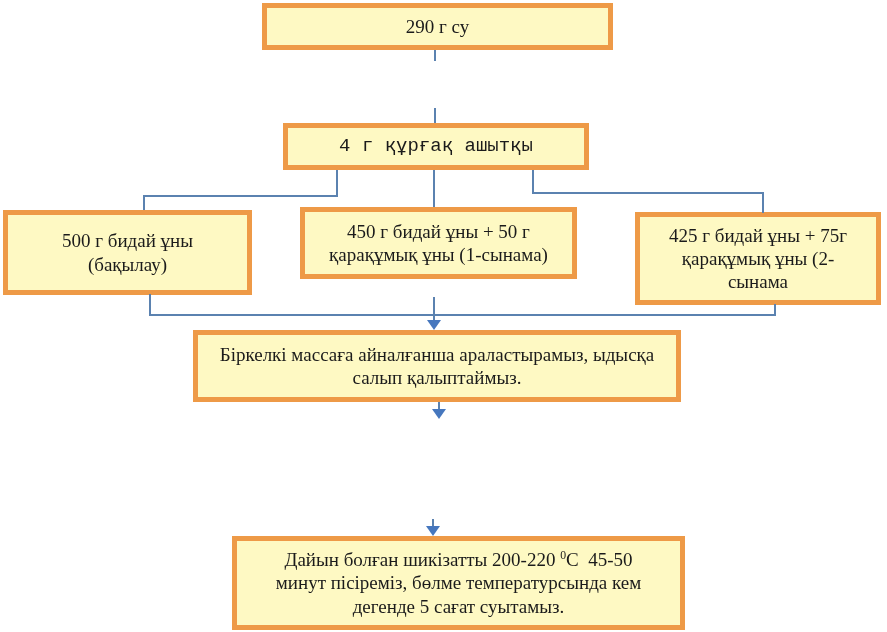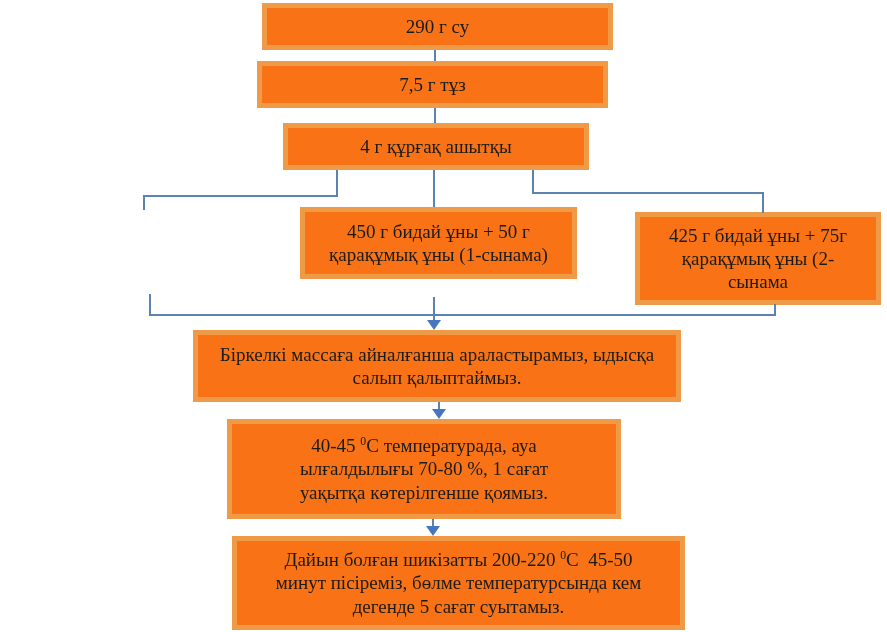--- a/index.html
+++ b/index.html
@@ -21,7 +21,7 @@
     position:absolute;
     box-sizing:border-box;
     border:5px solid var(--orange);
-    background:#f97316;
+    background:#fef9c3;
     display:flex;
     align-items:center;
     justify-content:center;

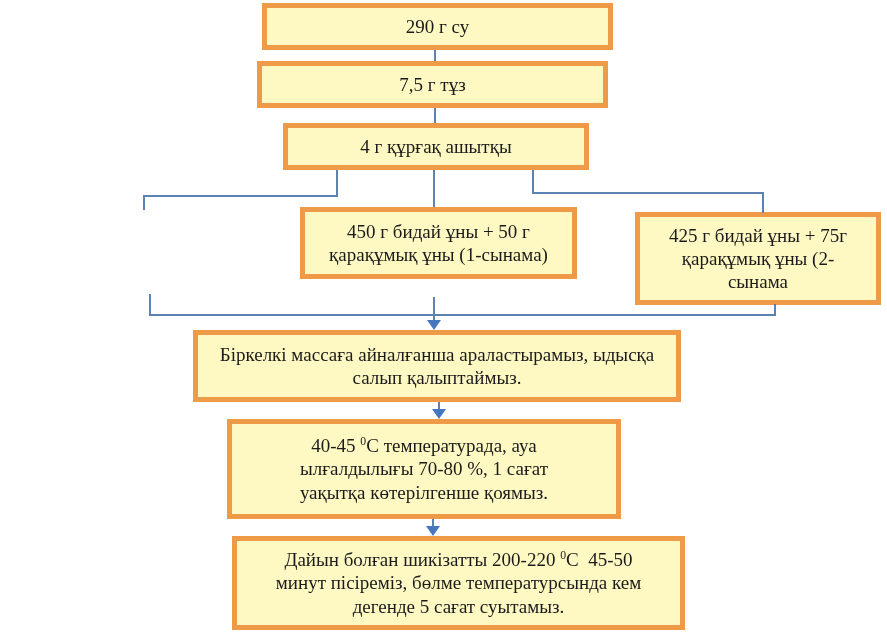--- a/index.html
+++ b/index.html
@@ -60,9 +60,6 @@
   <div class="box" id="bx-water">
     <span class="bt">290 г су</span>
   </div>
-  <div class="box" id="bx-salt">
-    <span class="bt">7,5 г тұз</span>
-  </div>
   <div class="box" id="bx-yeast">
     <span class="bt">4 г құрғақ ашытқы</span>
   </div>

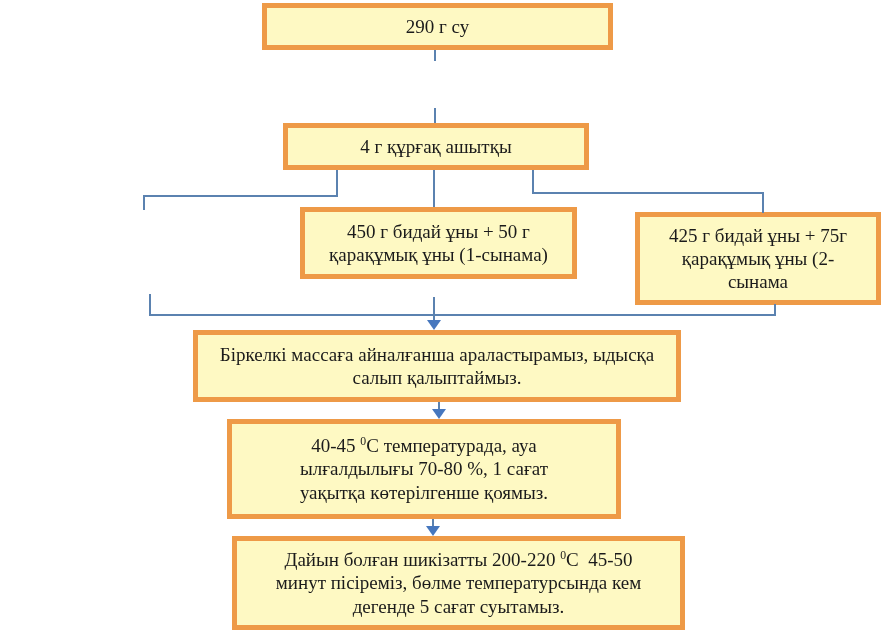--- a/index.html
+++ b/index.html
@@ -44,7 +44,7 @@
   
   #bx-water  {left:262px; top:3px;   width:351px; height:47px;}
   #bx-salt   {left:257px; top:61px;  width:351px; height:47px;}
-  #bx-yeast  {left:283px; top:123px; width:306px; height:47px;}
+  #bx-yeast  {left:283px; top:123px; width:306px; height:47px;font-family:Liberation Mono, monospace;}
   #bx-control{left:3px;   top:210px; width:249px; height:85px; padding:0 20px;}
   #bx-sample1{left:300px; top:207px; width:277px; height:72px; padding:0 24px;}
   #bx-sample2{left:635px; top:212px; width:246px; height:93px; padding:0 18px;}

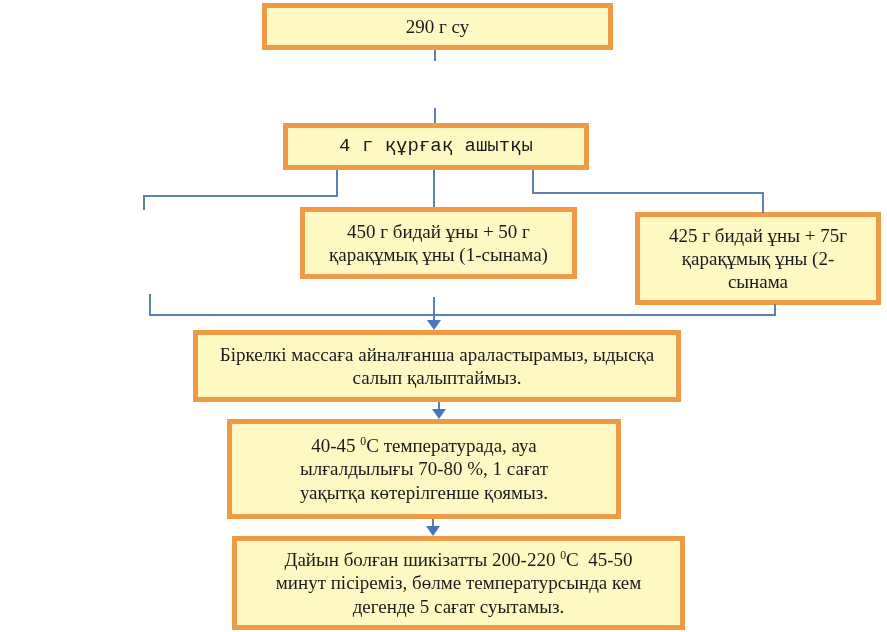--- a/index.html
+++ b/index.html
@@ -64,6 +64,9 @@
     <span class="bt">4 г құрғақ ашытқы</span>
   </div>
 
+  <div class="box" id="bx-control">
+    <span class="bt">500 г бидай ұны (бақылау)</span>
+  </div>
   <div class="box" id="bx-sample1">
     <span class="bt">450 г бидай ұны + 50 г қарақұмық ұны (1-сынама)</span>
   </div>

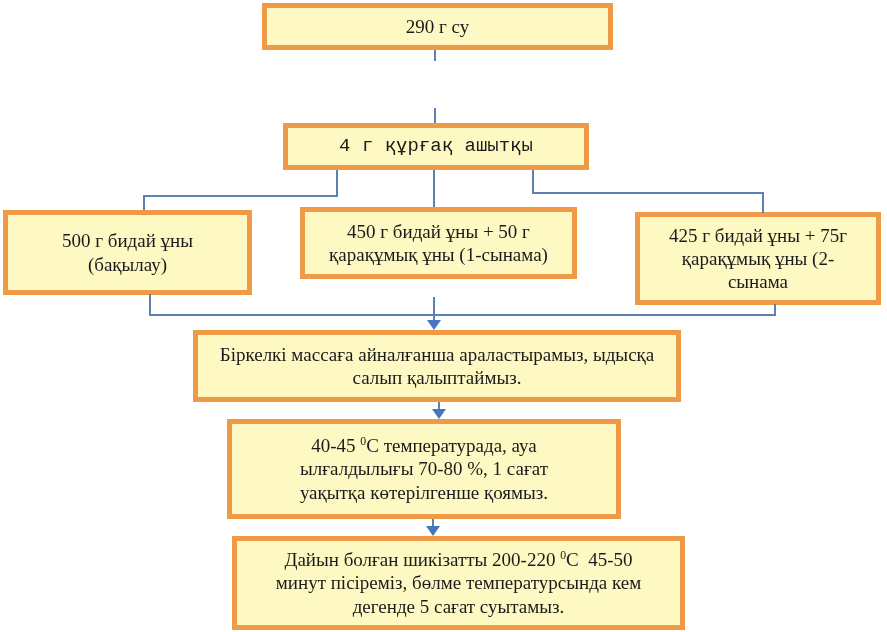--- a/index.html
+++ b/index.html
@@ -77,9 +77,6 @@
   <div class="box" id="bx-mix">
     <span class="bt">Біркелкі массаға айналғанша араластырамыз, ыдысқа салып қалыптаймыз.</span>
   </div>
-  <div class="box" id="bx-proof">
-    <span class="bt"><span>40-45 </span><sup>0</sup><span>С температурада, ауа ылғалдылығы 70-80 %, 1 сағат уақытқа көтерілгенше қоямыз.</span></span>
-  </div>
   <div class="box" id="bx-bake">
     <span class="bt"><span>Дайын болған шикізатты 200-220 </span><sup>0</sup><span>С  45-50 минут пісіреміз, бөлме температурсында кем дегенде 5 сағат суытамыз.</span></span>
   </div>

· · · ·

**Work instructions**:
Repeat every line of the data exactly, but do not include pictures.

**Solution to the exercise**:
--- a/index.html
+++ b/index.html
@@ -21,7 +21,7 @@
     position:absolute;
     box-sizing:border-box;
     border:5px solid var(--orange);
-    background:#f97316;
+    background:#fef9c3;
     display:flex;
     align-items:center;
     justify-content:center;

--- a/index.html
+++ b/index.html
@@ -60,9 +60,6 @@
   <div class="box" id="bx-water">
     <span class="bt">290 г су</span>
   </div>
-  <div class="box" id="bx-salt">
-    <span class="bt">7,5 г тұз</span>
-  </div>
   <div class="box" id="bx-yeast">
     <span class="bt">4 г құрғақ ашытқы</span>
   </div>

--- a/index.html
+++ b/index.html
@@ -44,7 +44,7 @@
   
   #bx-water  {left:262px; top:3px;   width:351px; height:47px;}
   #bx-salt   {left:257px; top:61px;  width:351px; height:47px;}
-  #bx-yeast  {left:283px; top:123px; width:306px; height:47px;}
+  #bx-yeast  {left:283px; top:123px; width:306px; height:47px;font-family:Liberation Mono, monospace;}
   #bx-control{left:3px;   top:210px; width:249px; height:85px; padding:0 20px;}
   #bx-sample1{left:300px; top:207px; width:277px; height:72px; padding:0 24px;}
   #bx-sample2{left:635px; top:212px; width:246px; height:93px; padding:0 18px;}

--- a/index.html
+++ b/index.html
@@ -64,6 +64,9 @@
     <span class="bt">4 г құрғақ ашытқы</span>
   </div>
 
+  <div class="box" id="bx-control">
+    <span class="bt">500 г бидай ұны (бақылау)</span>
+  </div>
   <div class="box" id="bx-sample1">
     <span class="bt">450 г бидай ұны + 50 г қарақұмық ұны (1-сынама)</span>
   </div>

--- a/index.html
+++ b/index.html
@@ -77,9 +77,6 @@
   <div class="box" id="bx-mix">
     <span class="bt">Біркелкі массаға айналғанша араластырамыз, ыдысқа салып қалыптаймыз.</span>
   </div>
-  <div class="box" id="bx-proof">
-    <span class="bt"><span>40-45 </span><sup>0</sup><span>С температурада, ауа ылғалдылығы 70-80 %, 1 сағат уақытқа көтерілгенше қоямыз.</span></span>
-  </div>
   <div class="box" id="bx-bake">
     <span class="bt"><span>Дайын болған шикізатты 200-220 </span><sup>0</sup><span>С  45-50 минут пісіреміз, бөлме температурсында кем дегенде 5 сағат суытамыз.</span></span>
   </div>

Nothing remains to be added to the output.